The nation's most powerful affirmative action opponents are looking to butt heads with the University. David Jaye (R-Washington Twp.) and three other conservative legislators are seeking the Center for Individual Rights' assistance in challenging the University's affirmative action policy. CIR, as the plaintiff's legal counsel in Hopwood v. Texas, poses a formidable threat.

The University's unwavering commitment to diversity gives students the prerequisite skills needed to work in today's multicultural society. CIR and other affirmative action opponents, if successful, would cause irreparable harm; forcing the University to serve only a homogenous cross-section of white and privileged state residents would leave graduates unprepared to face the working world.

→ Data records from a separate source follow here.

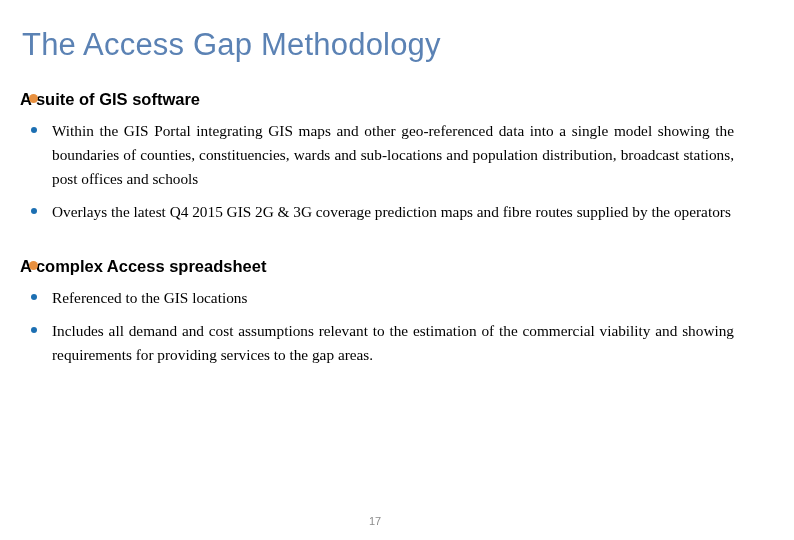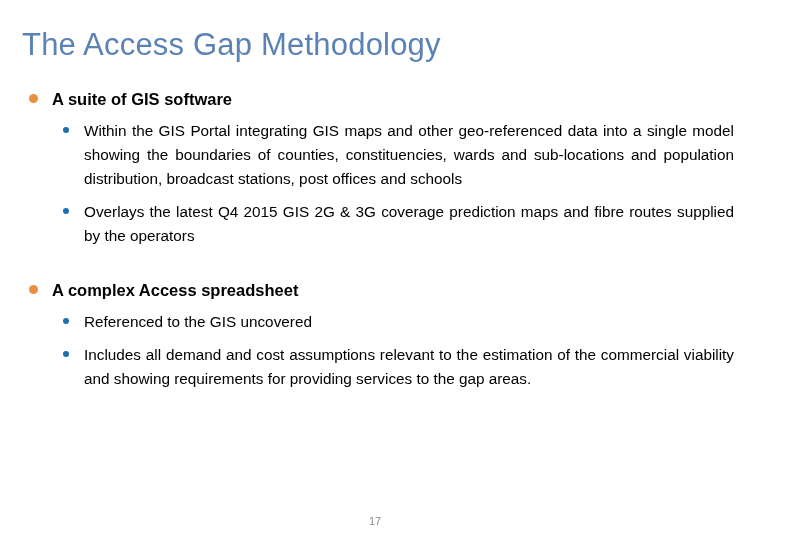--- a/index.html
+++ b/index.html
@@ -54,21 +54,21 @@
   }
 
   
   ul.level1 {
     list-style: none;
     margin: 0;
     padding: 0;
   }
   ul.level1 > li {
     position: relative;
-    padding-left: 52px;
+    padding-left: 20px;
     margin-bottom: 2px;
   }
   .l1-bullet {
     position: absolute;
     left: 29px;
     top: 10px;
     width: 9px;
     height: 9px;
     border-radius: 50%;
     background: #e8903f;
@@ -80,20 +80,21 @@
     font-weight: bold;
     color: #000000;
     padding-top: 2px;
   }
 
   
   ul.level2 {
     list-style: none;
     margin: 7px 4px 0 0;
     padding: 0 56px 0 0;
+    font-family: Liberation Serif, serif;
   }
   ul.level2 > li {
     position: relative;
     padding-left: 32px;
     margin-bottom: 9px;
   }
   .l2-bullet {
     position: absolute;
     left: 11px;
     top: 8px;
@@ -162,21 +163,21 @@
         <div class="block-gap"></div>
       </li>
 
       <li>
         <span class="l1-bullet"></span>
         <span class="l1-text">A complex Access spreadsheet</span>
 
         <ul class="level2">
           <li>
             <span class="l2-bullet"></span>
-            <span class="l2-text nojustify">Referenced to the GIS uncovered</span>
+            <span class="l2-text nojustify">Referenced to the GIS locations</span>
           </li>
           <li>
             <span class="l2-bullet"></span>
             <span class="l2-text">Includes all demand and cost assumptions relevant to the estimation of the commercial viability and showing requirements for providing services to the gap areas.</span>
           </li>
         </ul>
       </li>
 
     </ul>
   </div>

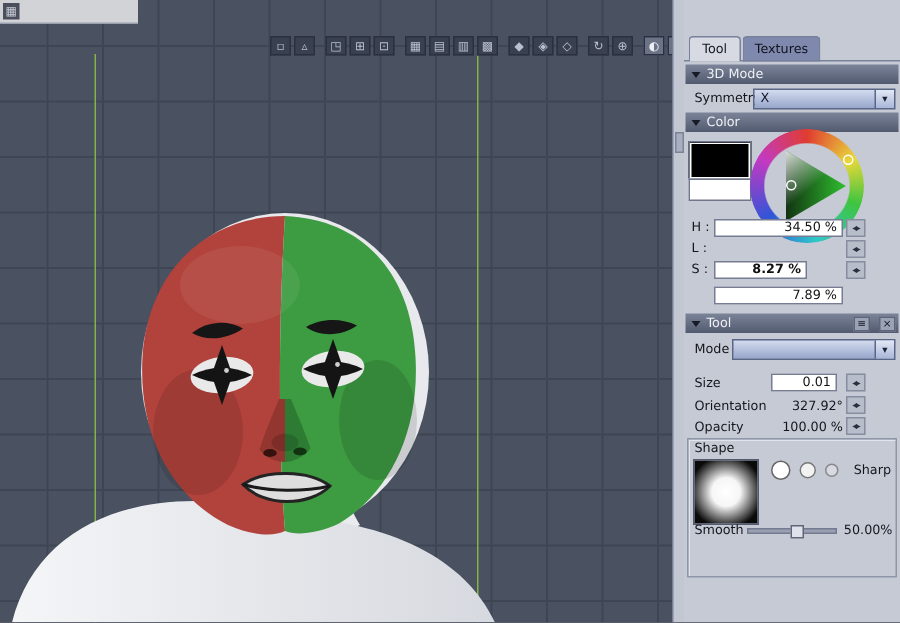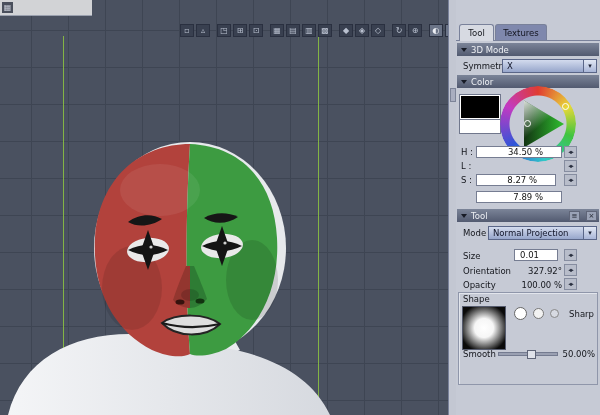--- a/index.html
+++ b/index.html
@@ -44,21 +44,21 @@
   .lbl{position:absolute;font-size:8.5px;color:#14161c;white-space:nowrap;}
   .dd{position:absolute;height:14px;background:linear-gradient(#d3dbee,#97a6cb);
     border:1px solid #5a6688;box-sizing:border-box;display:flex;align-items:center;
     font-size:8.5px;color:#101428;padding-left:4px;}
   .dd .dd-arrow{position:absolute;right:0;top:0;bottom:0;width:12px;border-left:1px solid #5a6688;
     background:linear-gradient(#e2e8f4,#a9b6d8);display:flex;align-items:center;justify-content:center;
     font-size:7px;color:#1c2236;}
   .dd .dd-label{flex:1;overflow:hidden;white-space:nowrap;}
 
   .numbox{position:absolute;height:12px;background:#fff;border:1px solid #767d92;box-sizing:border-box;
-    font-size:8.5px;text-align:right;padding-right:18px;line-height:10px;color:#111;}
+    font-size:8.5px;text-align:right;padding-right:3px;line-height:10px;color:#111;}
   .stepper{position:absolute;width:13px;height:12px;font-size:6.5px;line-height:11px;text-align:center;
     color:#2a3040;background:#b8bdca;border:1px solid #868da0;box-sizing:border-box;letter-spacing:-1px;}
   .flatval{position:absolute;font-size:8.5px;color:#14161c;text-align:right;}
 
   
   .swatch-black{position:absolute;left:3px;top:94px;width:40px;height:24px;background:#000;
     border:1px solid #70778c;box-shadow:inset 0 0 0 1px #fff;}
   .swatch-white{position:absolute;left:3px;top:119px;width:40px;height:13px;background:#fff;border:1px solid #70778c;}
   .wheel{position:absolute;left:44px;top:86px;width:76px;height:76px;}
   .ring{position:absolute;left:0;top:0;width:76px;height:76px;border-radius:50%;
@@ -228,34 +228,33 @@
 
     <span class="lbl" style="left:5px;top:147px;">H :</span>
     <div class="numbox" style="left:20px;top:146px;width:86px;">34.50 %</div>
     <span class="stepper" style="left:108px;top:146px;">◂▸</span>
 
     <span class="lbl" style="left:5px;top:161px;">L :</span>
     <div class="numbox" style="left:20px;top:160px;width:86px;margin-top:31px;">7.89 %</div>
     <span class="stepper" style="left:108px;top:160px;">◂▸</span>
 
     <span class="lbl" style="left:5px;top:175px;">S :</span>
-    <div class="numbox" style="left:20px;top:174px;width:80px;">8.27 %</div>
+    <div class="numbox" style="left:20px;top:174px;width:62px;font-weight:bold;">8.27 %</div>
     <span class="stepper" style="left:108px;top:174px;">◂▸</span>
 
     <div class="sec-hdr" style="top:209px;">
       <span class="tri"></span>
       <span>Tool</span>
       <span class="hdr-spacer"></span>
       <span class="mini-btn">≡</span>
       <span class="mini-btn">×</span>
     </div>
 
     <span class="lbl" style="left:7px;top:228px;">Mode</span>
     <div class="dd" style="left:32px;right:3px;top:226px;">
-      <span class="dd-label">Normal Projection</span>
       <span class="dd-arrow">▾</span>
     </div>
 
     <span class="lbl" style="left:7px;top:251px;">Size</span>
     <div class="numbox" style="left:58px;top:249px;width:44px;">0.01</div>
     <span class="stepper" style="left:108px;top:249px;">◂▸</span>
 
     <span class="lbl" style="left:7px;top:266px;">Orientation</span>
     <span class="flatval" style="right:38px;top:266px;">327.92°</span>
     <span class="stepper" style="left:108px;top:264px;">◂▸</span>

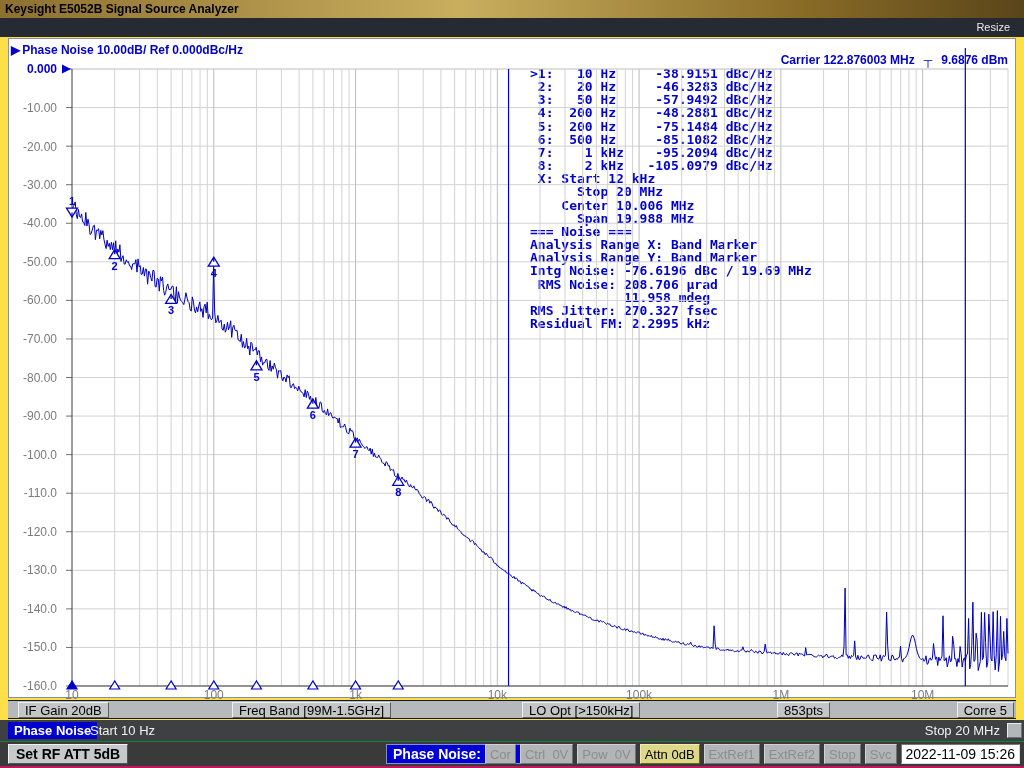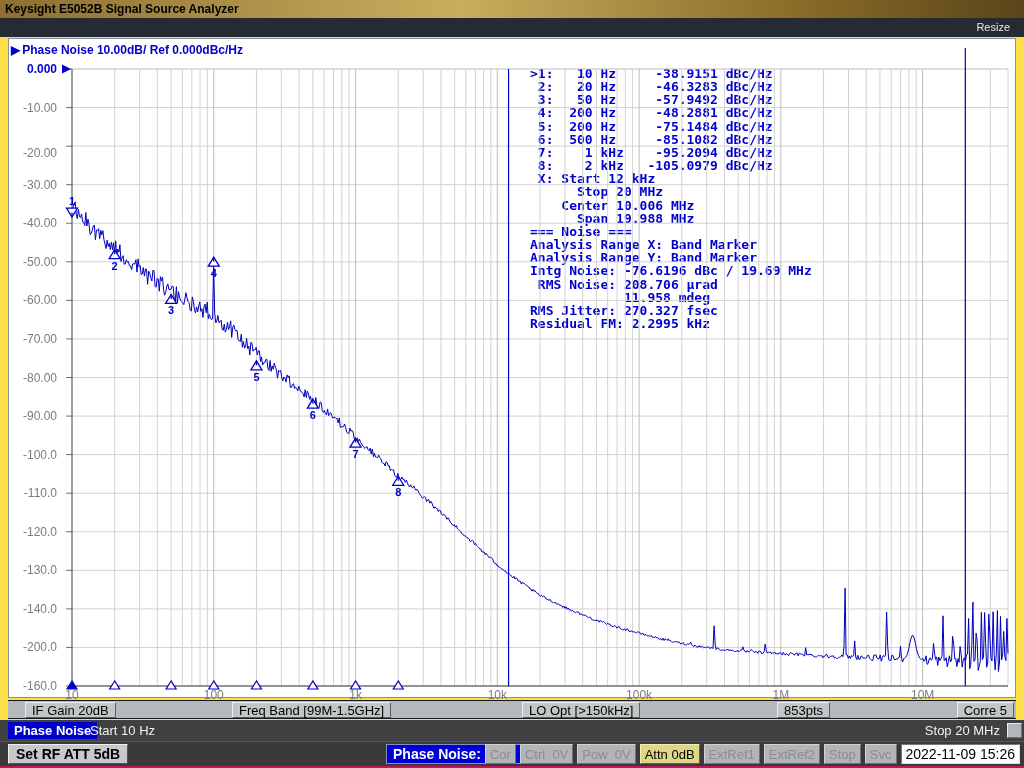--- a/index.html
+++ b/index.html
@@ -58,20 +58,23 @@
   <div class="menubar">
     <span class="resize">Resize</span>
   </div>
 
   <div class="panel"></div>
 
   <div class="trace-label">
     <span class="arrow">▶</span><span>Phase Noise 10.00dB/ Ref 0.000dBc/Hz</span>
   </div>
 
+  <div class="carrier">
+    <span>Carrier 122.876003 MHz</span><span class="ctick">┬</span><span>9.6876 dBm</span>
+  </div>
 
   <div class="info" id="info">
       <div>&gt;1:   10 Hz     -38.9151 dBc/Hz</div>
       <div> 2:   20 Hz     -46.3283 dBc/Hz</div>
       <div> 3:   50 Hz     -57.9492 dBc/Hz</div>
       <div> 4:  200 Hz     -48.2881 dBc/Hz</div>
       <div> 5:  200 Hz     -75.1484 dBc/Hz</div>
       <div> 6:  500 Hz     -85.1082 dBc/Hz</div>
       <div> 7:    1 kHz    -95.2094 dBc/Hz</div>
       <div> 8:    2 kHz   -105.0979 dBc/Hz</div>
@@ -85,48 +88,48 @@
       <div>Intg Noise: -76.6196 dBc / 19.69 MHz</div>
       <div> RMS Noise: 208.706 µrad</div>
       <div>            11.958 mdeg</div>
       <div>RMS Jitter: 270.327 fsec</div>
       <div>Residual FM: 2.2995 kHz</div>
     </div>
 
   <div id="ylabels">
       <div class="ylabel ref" style="top: 62px;">0.000</div>
       <div class="ylabel" style="top: 100.562px;">-10.00</div>
-      <div class="ylabel" style="top: 146px;">-20.00</div>
+      <div class="ylabel" style="top: 140px;">-20.00</div>
       <div class="ylabel" style="top: 177.688px;">-30.00</div>
       <div class="ylabel" style="top: 216.25px;">-40.00</div>
       <div class="ylabel" style="top: 254.812px;">-50.00</div>
       <div class="ylabel" style="top: 293.375px;">-60.00</div>
       <div class="ylabel" style="top: 331.938px;">-70.00</div>
       <div class="ylabel" style="top: 370.5px;">-80.00</div>
       <div class="ylabel" style="top: 409.062px;">-90.00</div>
       <div class="ylabel" style="top: 447.625px;">-100.0</div>
       <div class="ylabel" style="top: 486.188px;">-110.0</div>
       <div class="ylabel" style="top: 524.75px;">-120.0</div>
       <div class="ylabel" style="top: 563.312px;">-130.0</div>
       <div class="ylabel" style="top: 601.875px;">-140.0</div>
-      <div class="ylabel" style="top: 640.438px;">-200.0</div>
+      <div class="ylabel" style="top: 640.438px;">-150.0</div>
       <div class="ylabel" style="top: 679px;">-160.0</div>
     </div>
   <div id="xlabels">
       <div class="xlabel" style="left: 42px;">10</div>
       <div class="xlabel" style="left: 183.774px;">100</div>
       <div class="xlabel" style="left: 325.548px;">1k</div>
       <div class="xlabel" style="left: 467.322px;">10k</div>
       <div class="xlabel" style="left: 609.096px;">100k</div>
       <div class="xlabel" style="left: 750.87px;">1M</div>
       <div class="xlabel" style="left: 892.644px;">10M</div>
     </div>
 
   <div class="statusbar" id="statusbar">
-      <span class="statusbtn" style="left: 17px;">IF Gain 20dB</span>
+      <span class="statusbtn" style="left: 10px;">IF Gain 20dB</span>
       <span class="statusbtn" style="left: 224px; text-align: center;">Freq Band [99M-1.5GHz]</span>
       <span class="statusbtn" style="left: 514px;">LO Opt [&gt;150kHz]</span>
       <span class="statusbtn" style="left: 769px;">853pts</span>
       <span class="statusbtn" style="right: 2px;">Corre 5</span>
     </div>
 
   <div class="channelbar">
     <span class="chtab">Phase Noise</span>
     <span class="chstart">Start 10 Hz</span>
     <span class="chstop">Stop 20 MHz</span>

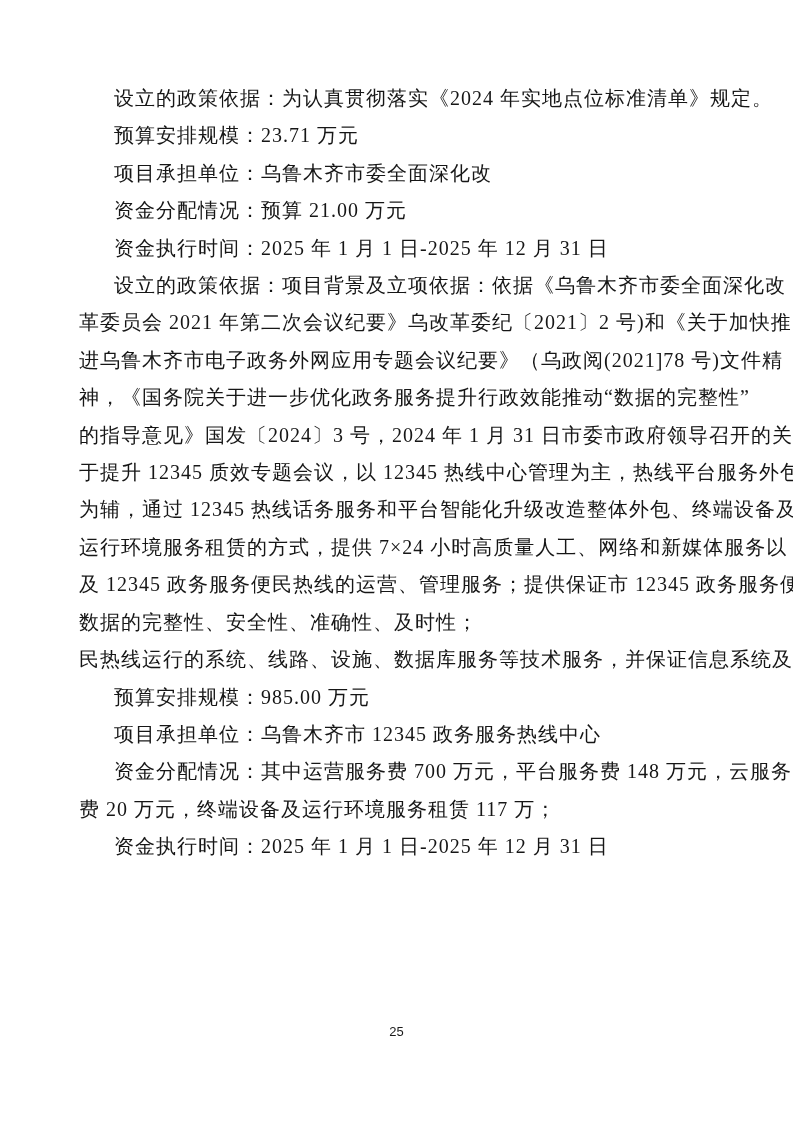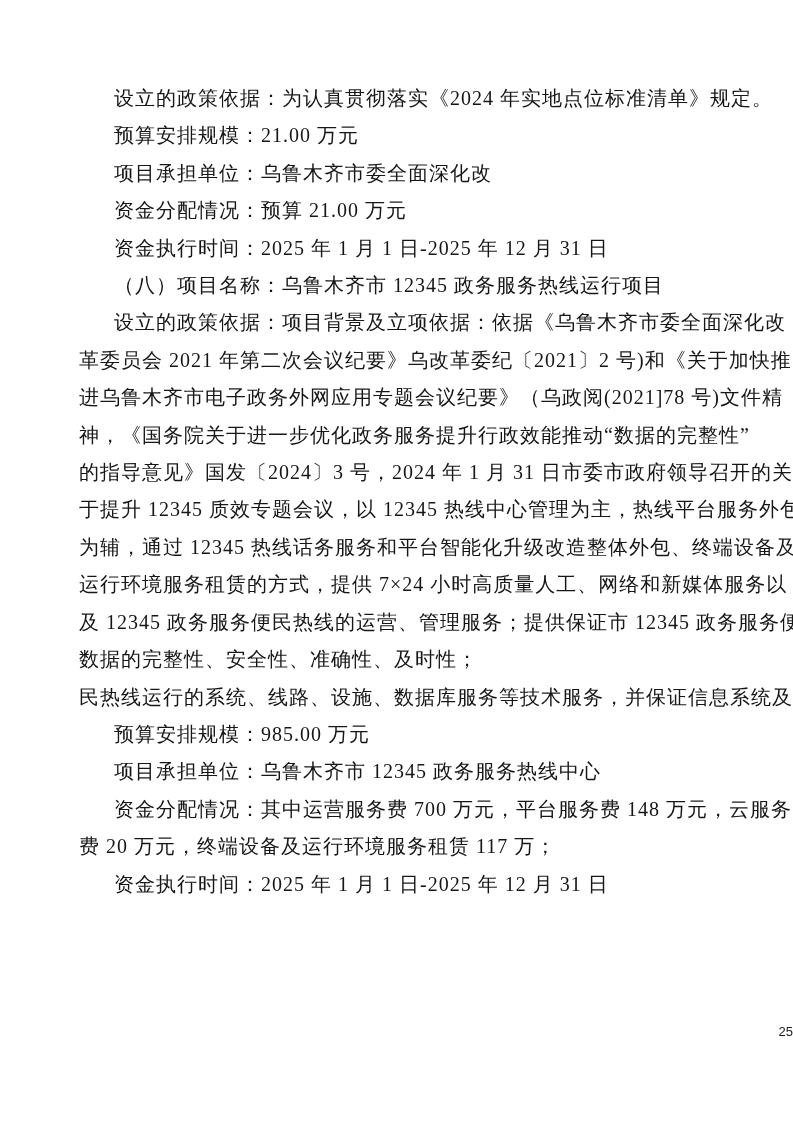--- a/index.html
+++ b/index.html
@@ -30,40 +30,39 @@
     overflow: visible;
   }
   .text-line.indent {
     padding-left: 35px;
   }
   .page-footer {
     position: absolute;
     left: 0;
     top: 1022px;
     width: 100%;
-    text-align: right;
+    text-align: center;
   }
   .page-number {
     display: inline-block;
     font-family: "Liberation Sans", "DejaVu Sans", sans-serif;
     font-size: 13px;
     color: #1a1a1a;
   }
 </style>
 </head>
 <body>
 
 <div class="page">
   <div class="body-text" id="body-text">
       <div class="text-line indent">设立的政策依据：为认真贯彻落实《2024 年实地点位标准清单》规定。</div>
-      <div class="text-line indent">预算安排规模：21.00 万元</div>
+      <div class="text-line indent">预算安排规模：23.71 万元</div>
       <div class="text-line indent">项目承担单位：乌鲁木齐市委全面深化改</div>
       <div class="text-line indent">资金分配情况：预算 21.00 万元</div>
       <div class="text-line indent">资金执行时间：2025 年 1 月 1 日-2025 年 12 月 31 日</div>
-      <div class="text-line indent">（八）项目名称：乌鲁木齐市 12345 政务服务热线运行项目</div>
       <div class="text-line indent">设立的政策依据：项目背景及立项依据：依据《乌鲁木齐市委全面深化改</div>
       <div class="text-line">革委员会 2021 年第二次会议纪要》乌改革委纪〔2021〕2 号)和《关于加快推</div>
       <div class="text-line">进乌鲁木齐市电子政务外网应用专题会议纪要》（乌政阅(2021]78 号)文件精</div>
       <div class="text-line">神，《国务院关于进一步优化政务服务提升行政效能推动“数据的完整性”</div>
       <div class="text-line">的指导意见》国发〔2024〕3 号，2024 年 1 月 31 日市委市政府领导召开的关</div>
       <div class="text-line">于提升 12345 质效专题会议，以 12345 热线中心管理为主，热线平台服务外包</div>
       <div class="text-line">为辅，通过 12345 热线话务服务和平台智能化升级改造整体外包、终端设备及</div>
       <div class="text-line">运行环境服务租赁的方式，提供 7×24 小时高质量人工、网络和新媒体服务以</div>
       <div class="text-line">及 12345 政务服务便民热线的运营、管理服务；提供保证市 12345 政务服务便</div>
       <div class="text-line">数据的完整性、安全性、准确性、及时性；</div>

Since introducing the Michigan Mandate, the University has increased its minority population from 12.7 percent in 1987 to 25 percent this year. Employers increasingly desire graduates with multicultural skills, and the University's environment is now better suited than ever to accommodate this need. Moreover, all state citizens' taxes help fund the University - these tax dollars should ensure accessibility. However, minorities often face circumstances that normally would make it impossible to continue their education beyond high school. The Mandate has opened a window of opportunity - a world-class education is now available for many minority students.

Merely upholding affirmative action is not enough - University officials cannot allow efforts to attract minorities to lose steam. Last year, the admissions office experienced a dearth of minority applications and extended the admissions deadline for minority students in a desperate move to correct the problem. These last-minute actions should not be necessary. Restructuring recruiting efforts could reach the students whom current efforts do not. Innovative programs such as on-site admission, where students can apply directly to admissions officers during school hours, should be expanded to prevent a repeat of last year's situation.

The University of Texas provides an alarming example of the consequences of eliminating affirmative action programs. A year following the Hopwood decision, which upheld plaintiffs' claims that the university's admissions policy discriminated based on race, total applications to the school have decreased 13 percent. Scholarships designed to attract minority students have been eliminated and the number of African American students entering the University of Texas law school has dropped to a sparse handful.

The landmark Supreme Court Bakke v. California decision stipulates that race can be a factor, but not the sole overriding factor, in public university admissions decisions. Jaye calls University policies "unfair, un-American and evil," and is looking to bring a class-action lawsuit against the University alleging discrimination in admissions and financial aid. Jaye's reasoning is flawed - the University also gives similar consideration to children of alumni, students from exemplary high schools and applicants from under-represented regions of the nation and Michigan. Thus, the University falls well within Bakke's established guidelines.

A lawsuit against the University - with its status as a large, public and selective school with a strong commitment to affirmative action - is inevitable. The University must vigorously undermine any of Jaye's, CIR's and other potential plaintiffs' erroneous claims - affirmative action's future may hang in the balance.